(Stored records)
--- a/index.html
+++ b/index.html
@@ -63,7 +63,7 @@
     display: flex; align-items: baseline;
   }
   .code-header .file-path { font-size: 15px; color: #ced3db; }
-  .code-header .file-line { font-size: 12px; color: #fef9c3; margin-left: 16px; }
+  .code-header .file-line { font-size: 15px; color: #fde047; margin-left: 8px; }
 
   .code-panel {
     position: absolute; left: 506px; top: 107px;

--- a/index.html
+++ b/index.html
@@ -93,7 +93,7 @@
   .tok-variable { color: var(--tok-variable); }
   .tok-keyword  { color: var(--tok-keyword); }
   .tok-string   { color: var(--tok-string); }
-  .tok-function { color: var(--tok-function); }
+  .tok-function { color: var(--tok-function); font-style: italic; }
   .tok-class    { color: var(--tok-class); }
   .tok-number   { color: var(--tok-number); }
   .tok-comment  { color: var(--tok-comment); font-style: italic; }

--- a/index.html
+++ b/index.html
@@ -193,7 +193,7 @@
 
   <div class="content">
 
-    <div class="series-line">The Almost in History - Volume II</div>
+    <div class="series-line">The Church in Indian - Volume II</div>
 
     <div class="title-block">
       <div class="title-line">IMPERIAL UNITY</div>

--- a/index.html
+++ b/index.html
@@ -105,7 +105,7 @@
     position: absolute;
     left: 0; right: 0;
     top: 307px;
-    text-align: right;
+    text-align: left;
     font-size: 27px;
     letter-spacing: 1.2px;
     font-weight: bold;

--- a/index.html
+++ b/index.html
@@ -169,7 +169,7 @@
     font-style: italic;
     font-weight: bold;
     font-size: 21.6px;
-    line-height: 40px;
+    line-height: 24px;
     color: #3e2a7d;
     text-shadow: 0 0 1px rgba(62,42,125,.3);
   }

■ WHAT YOU HAVE TO DO
Copy out each entry once more, character for character.

■ EXPECTED OUTPUT
--- a/index.html
+++ b/index.html
@@ -63,7 +63,7 @@
     display: flex; align-items: baseline;
   }
   .code-header .file-path { font-size: 15px; color: #ced3db; }
-  .code-header .file-line { font-size: 12px; color: #fef9c3; margin-left: 16px; }
+  .code-header .file-line { font-size: 15px; color: #fde047; margin-left: 8px; }
 
   .code-panel {
     position: absolute; left: 506px; top: 107px;

--- a/index.html
+++ b/index.html
@@ -93,7 +93,7 @@
   .tok-variable { color: var(--tok-variable); }
   .tok-keyword  { color: var(--tok-keyword); }
   .tok-string   { color: var(--tok-string); }
-  .tok-function { color: var(--tok-function); }
+  .tok-function { color: var(--tok-function); font-style: italic; }
   .tok-class    { color: var(--tok-class); }
   .tok-number   { color: var(--tok-number); }
   .tok-comment  { color: var(--tok-comment); font-style: italic; }

--- a/index.html
+++ b/index.html
@@ -193,7 +193,7 @@
 
   <div class="content">
 
-    <div class="series-line">The Almost in History - Volume II</div>
+    <div class="series-line">The Church in Indian - Volume II</div>
 
     <div class="title-block">
       <div class="title-line">IMPERIAL UNITY</div>

--- a/index.html
+++ b/index.html
@@ -105,7 +105,7 @@
     position: absolute;
     left: 0; right: 0;
     top: 307px;
-    text-align: right;
+    text-align: left;
     font-size: 27px;
     letter-spacing: 1.2px;
     font-weight: bold;

--- a/index.html
+++ b/index.html
@@ -169,7 +169,7 @@
     font-style: italic;
     font-weight: bold;
     font-size: 21.6px;
-    line-height: 40px;
+    line-height: 24px;
     color: #3e2a7d;
     text-shadow: 0 0 1px rgba(62,42,125,.3);
   }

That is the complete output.